A Maryland state flag flies near the Statehouse in Annapolis. Maryland has decided to drop a state song composed during the Civil War that alludes to Abraham Lincoln as a tyrant and despot. Julio Cortez / AP hide caption
Julio Cortez / AP
Julio Cortez / AP
A song that alludes to Abraham Lincoln as “tyrants” and “despots” and to the Union as “Nordschaum”! is no longer Maryland’s official anthem after Governor Larry Hogan approved its repeal this week – a move some Republicans refer to as yet another example of “culture break”.
Hogan OKed the move months after state lawmakers voted to eliminate the long-controversial Civil War-era song, Maryland, My Maryland.
“We’re keeping the state song. It’s a relic of the Confederation that is clearly out of date and out of touch,” said Republican Hogan. said when he signed the measure on Tuesday.
Maryland, my Maryland, sung to the tune of O Tannenbaum, is based on a poem from 1861, inspired by the Pratt Street Riot on April 19th of this year. During the uprising, sympathizers attacked from the south the 6th Massachusetts Infantry marching through Baltimore en route to Washington DC days after the South Carolina militia fired the Opening footage of the Civil War on Fort Sumter.
When the war broke out, Maryland – which allowed slavery – was one of the few “border states” that refused to leave the Union but were also unwilling to take up arms against the Confederation. Despite the state’s official neutrality, many Marylanders fought on both sides during the Civil War. The state was occupied by Union forces during most of the conflict.
The state flag of Maryland adorns a plaque in Annapolis commemorating residents who fought in the Civil War. The flags of the United States and Confederates once occupied the square. Brian Witte / AP hide caption
Brian Witte / AP
Brian Witte / AP
After it was composed, Maryland, My Maryland, quickly became a hymn in the Confederation, serving as a rallying cry against what Southerners viewed as the oppression of the North.

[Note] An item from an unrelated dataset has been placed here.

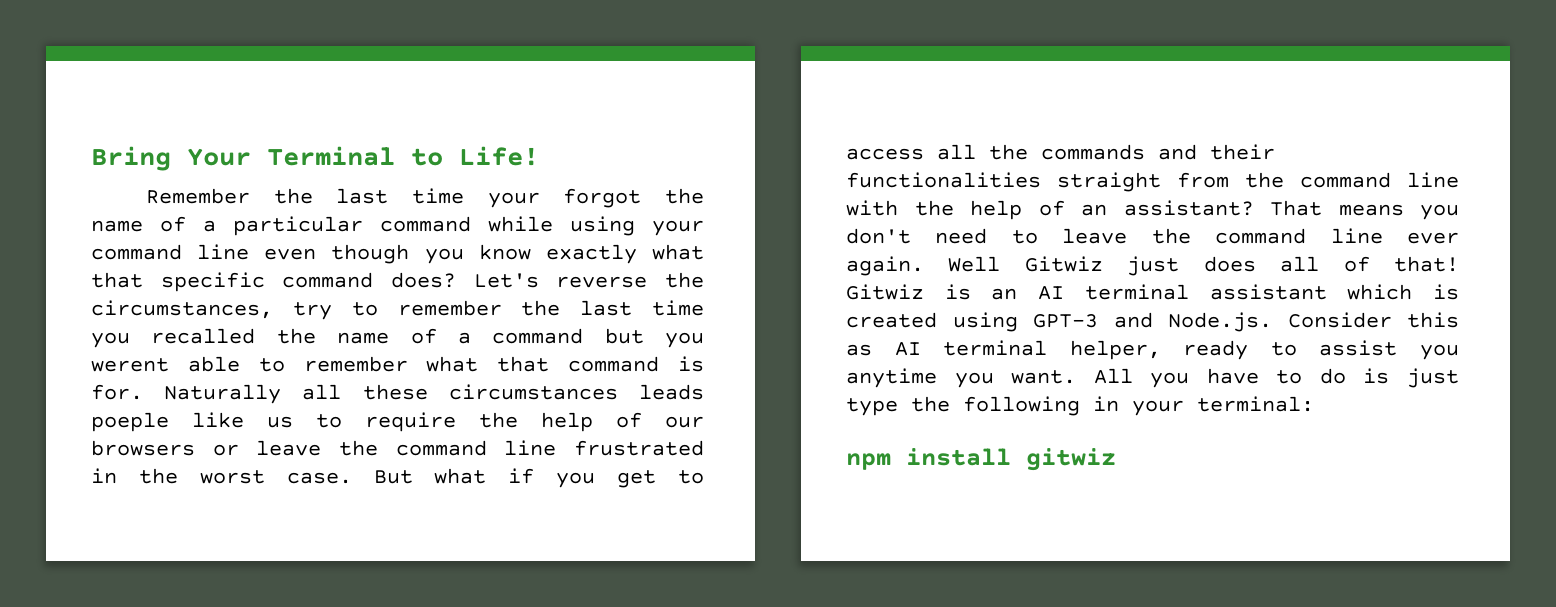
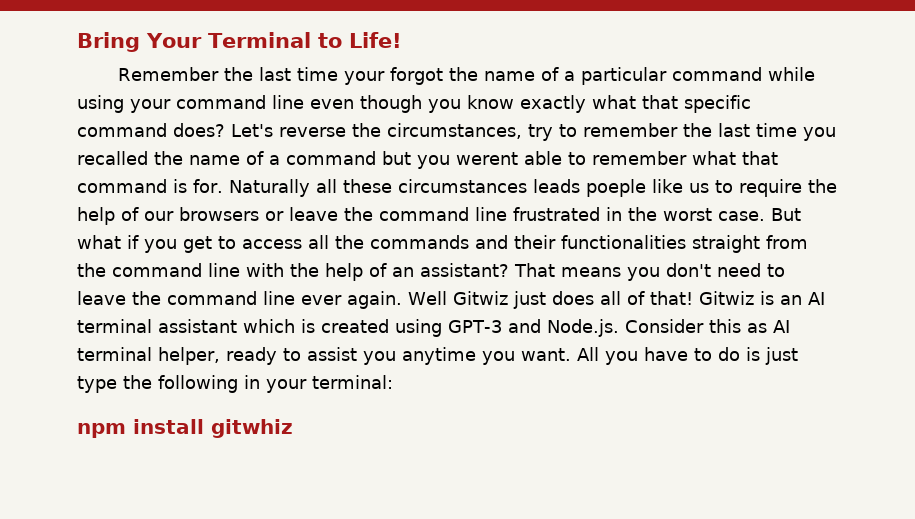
- npm install gitwiz
+ npm install gitwhiz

It was adopted as the state’s official song in 1939, years after a governor rejected it, citing its inflammatory and divisive lyrics. It was rumored to be replaced in the 1960s. There were numerous attempts to repeal it from the 1970s, but none until the latest move managed to get past lawmakers.
Last year Maryland House spokeswoman Adrienne A. Jones, a Democrat from Baltimore, said she wanted to get rid of the song.
“The time has come for that,” said Jones, the state’s first spokesman for the African American House. said.
Senator Cheryl C. Kagan, op Democrat from Montgomery County Anyone who sponsored the legislation after two previous attempts failed, said in March that “There was a sense of enough is enough.”
But before the March vote at the Maryland House of Delegates, Minority Whip told Kathy Szeliga, a Republican who represents Baltimore and Hartford counties, that although she was personally offended by parts of the song, she would not vote to overturn it.
“We have a lot of demolition culture and we cancel everything,” said Szeliga Maryland Matters, an independent news site. “So I’d like to put this song in history, but I won’t be able to choose to keep it.”
The lyrics for Maryland, My Maryland, were written by Baltimore-born James Ryder Randall, a southern journalist and poet, “as a plea for his home state to take what it regards as its rightful place among the states that make up the Union have left.” to form the confederation “, according to a Maryland State Archives Study of the song commissioned by lawmakers in 2015 in the midst of numerous efforts to repeal it.
Randall later served in the Confederate Navy before returning to journalism after the war.
His song contains typically unsung lyrics that refer to “The Despot’s Heel” by President Lincoln. The words also beg the Marylanders not to allow Virginia to call for secession “in vain”, suggesting they will spurn the “northern scum” instead!
In a premonition, the song even repeats the infamous scream “Sic semper tyrannis!” (“Always to be tyrants!”) From Lincoln’s assassin John Wilkes Booth when the actor jumped off the stage at Ford’s Theater in Washington after he shot the President on April 15, 1865.
When Confederate General Robert E. Lee’s forces invaded near Frederick, Maryland in September 1862, the gang of his army struck Maryland, My Maryland, apparently in the hope that it would stir the secessionist mood, it says Archive report.
After the war, the song remained popular and when it was officially adopted as Maryland’s state song it has “acted as the de facto state anthem for many years,” the report said.